En kötüsü de aldatılmaktı galiba?

İbrahim Bey beni aldattığını hiçbir zaman kabul etmedi.

Nasıl yani? Asena ile ilişkisini de mi kabul etmiyordu? 

Hepsi için farklı açıklamaları vardı. Ben de yaşım gereği duymak istediğimi duydum. İnanmak istediğime inandım. Bu yaşta olsaydım o açıklamaları asla kabul etmezdim.

Ayrıldıktan sonra özgürlük alanınızı nasıl korudunuz?

İbrahim Bey’in bana hiç kısıtlaması olmadı. Ne ilişkimiz süresince ne de sonrasında.
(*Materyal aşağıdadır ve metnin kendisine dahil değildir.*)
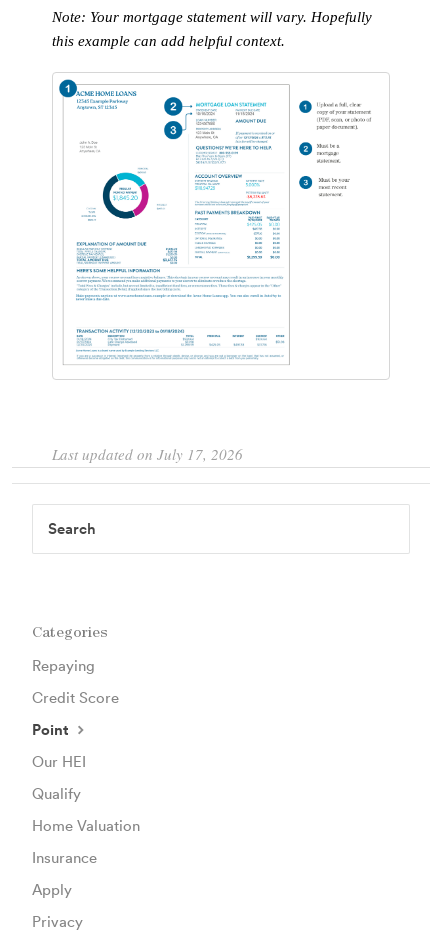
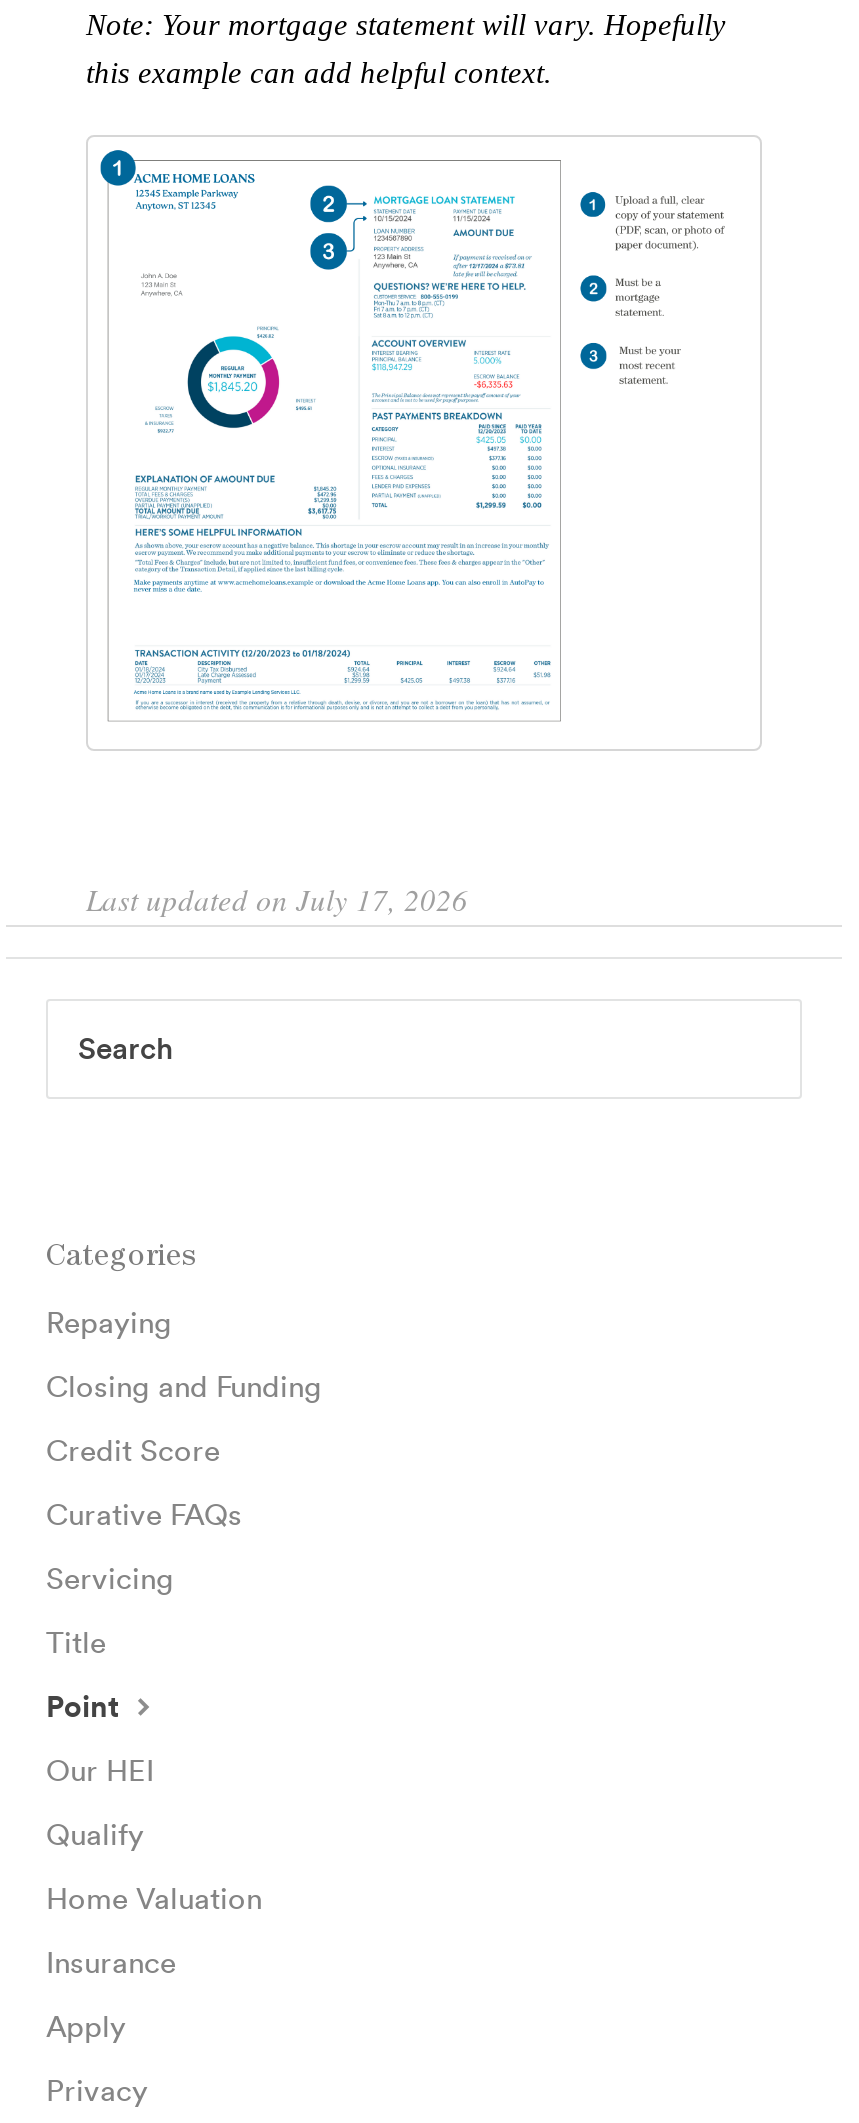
+ Closing and Funding

+ Curative FAQs
+ Servicing
+ Title
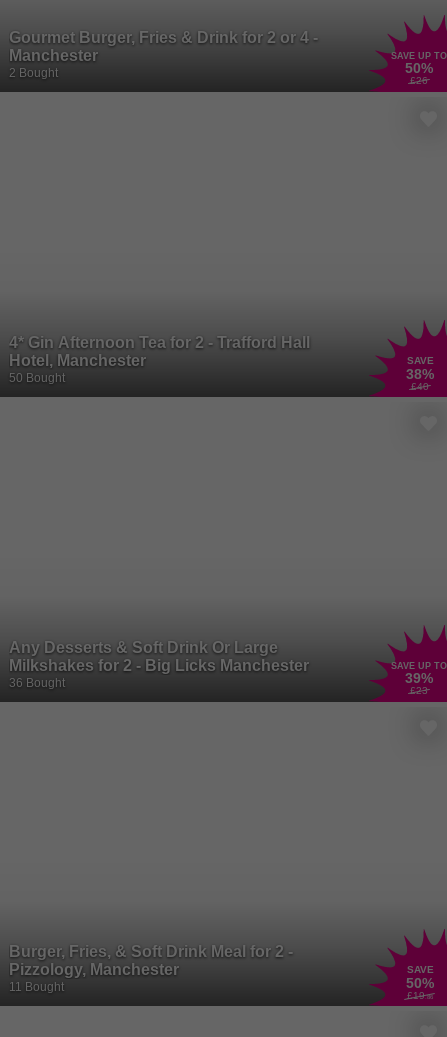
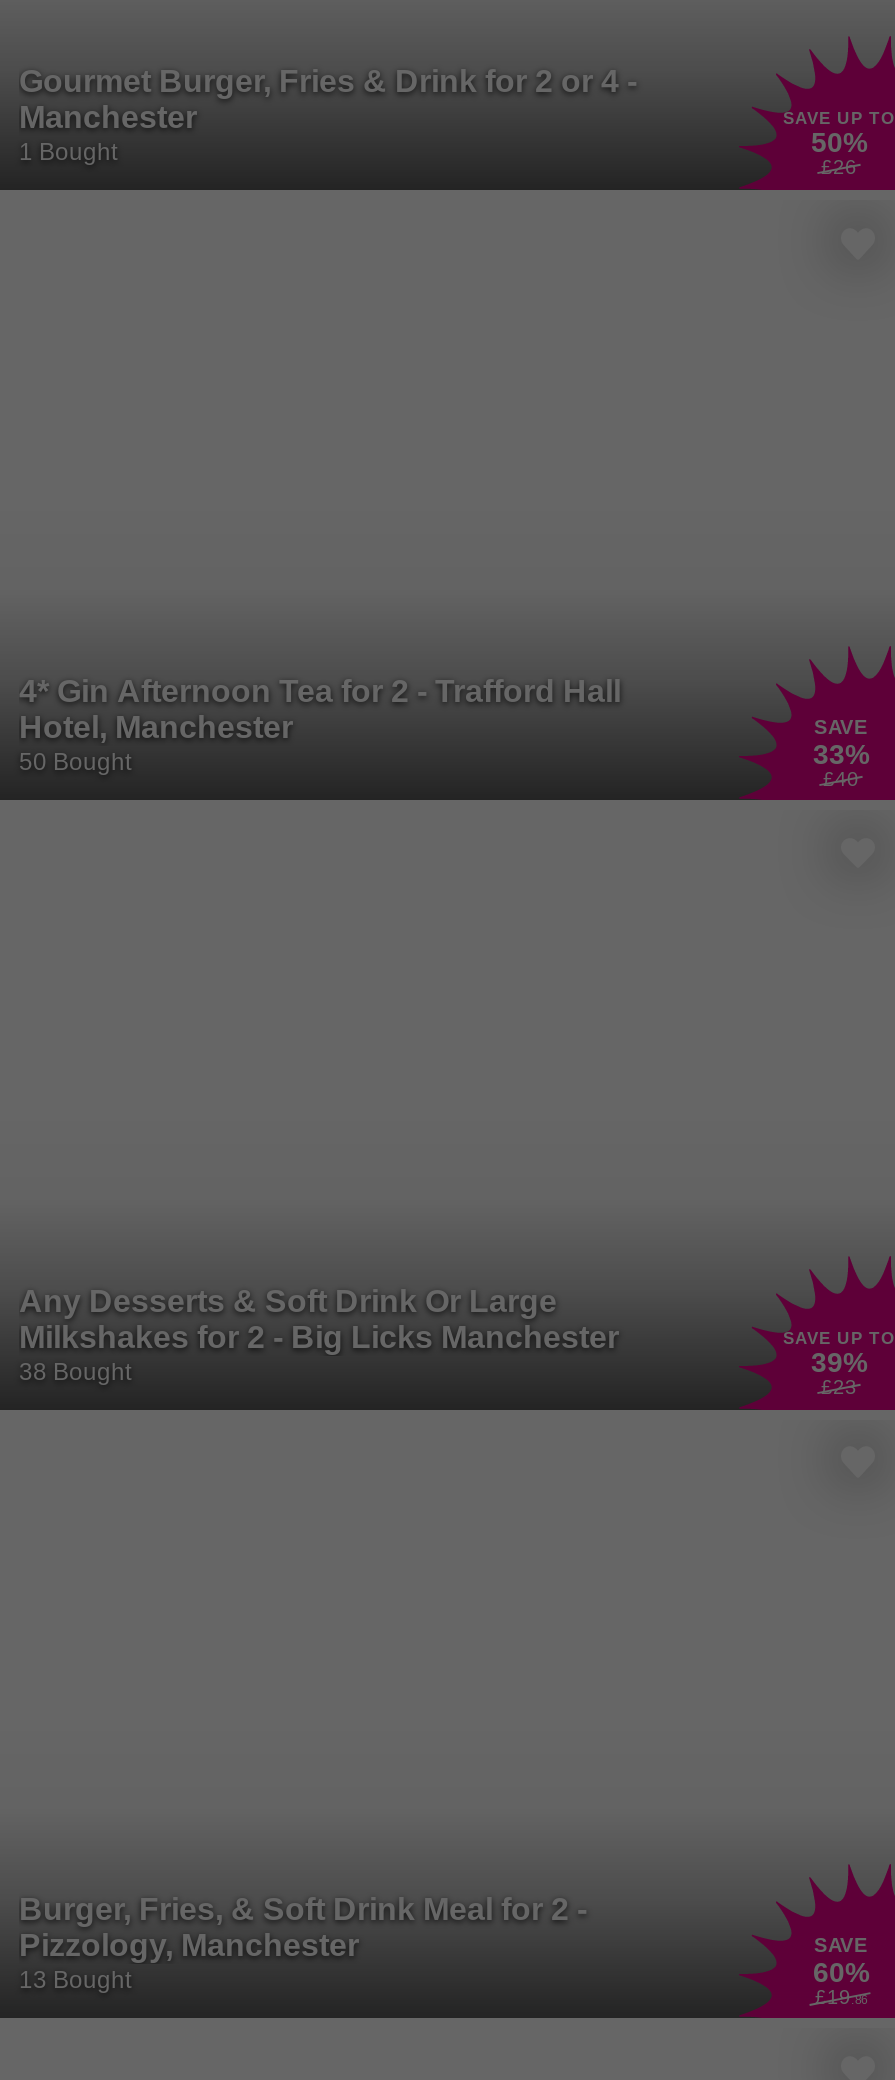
- 2 Bought
+ 1 Bought

- 38%
+ 33%

- 36 Bought
+ 38 Bought

- 11 Bought
+ 13 Bought

- 50%
+ 60%
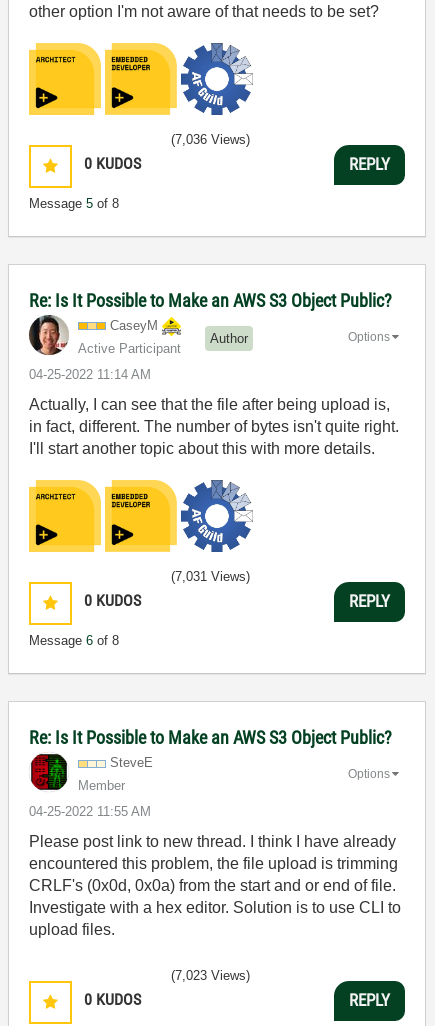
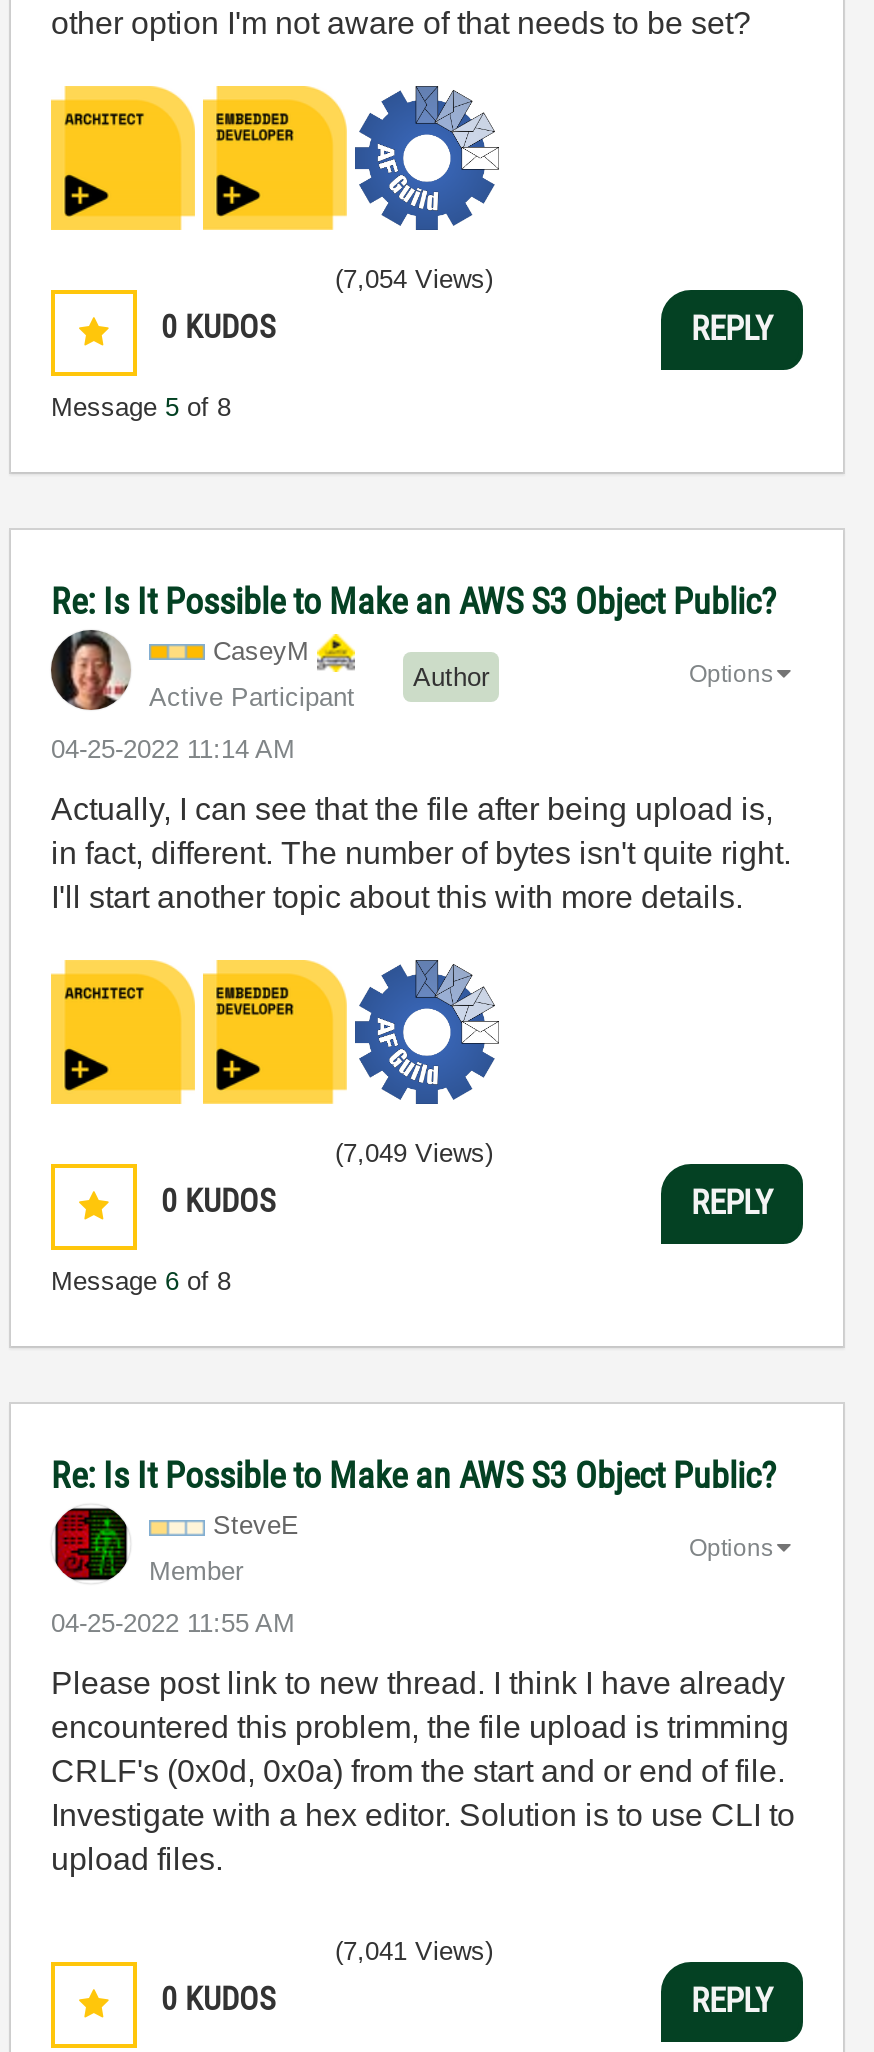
- (7,036 Views)
+ (7,054 Views)

- (7,031 Views)
+ (7,049 Views)

- (7,023 Views)
+ (7,041 Views)
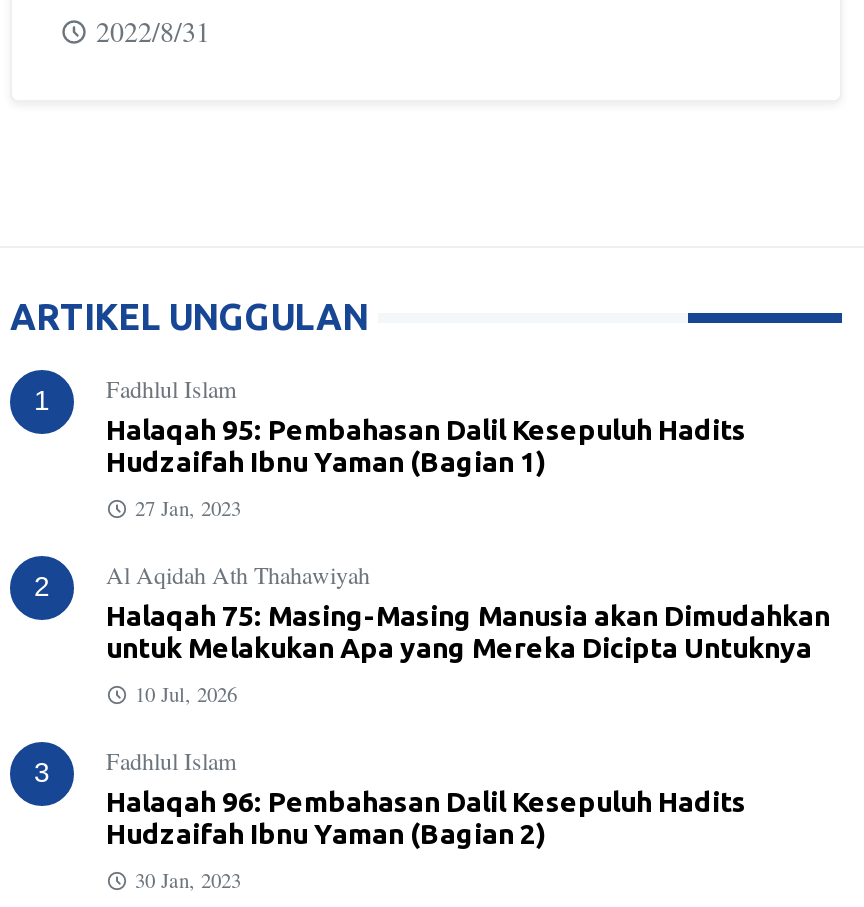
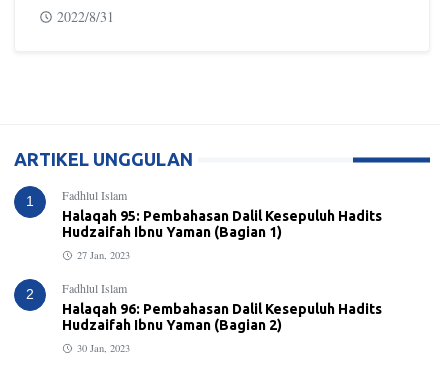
- Al Aqidah Ath Thahawiyah
- Halaqah 75: Masing-Masing Manusia akan Dimudahkan
- untuk Melakukan Apa yang Mereka Dicipta Untuknya
- 10 Jul, 2026
- 3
Dışarıdan nasıl algılanıyordu bilmiyorum ama hep kendi özgürlüklerimi yaşadım. Şimdi de öyle. Yaşadığım hayat benim tercihimdi. Zaten barlarda gezen tozan biri değildim. Ha isteseydim o hayatı da yaşar ve kimseyi engel görmezdim. Ama istemedim.

İbrahim Bey dışarıdan dominant görünüyor. Hayatındaki kadınlara eskiden şiddet uyguladığı da biliniyor...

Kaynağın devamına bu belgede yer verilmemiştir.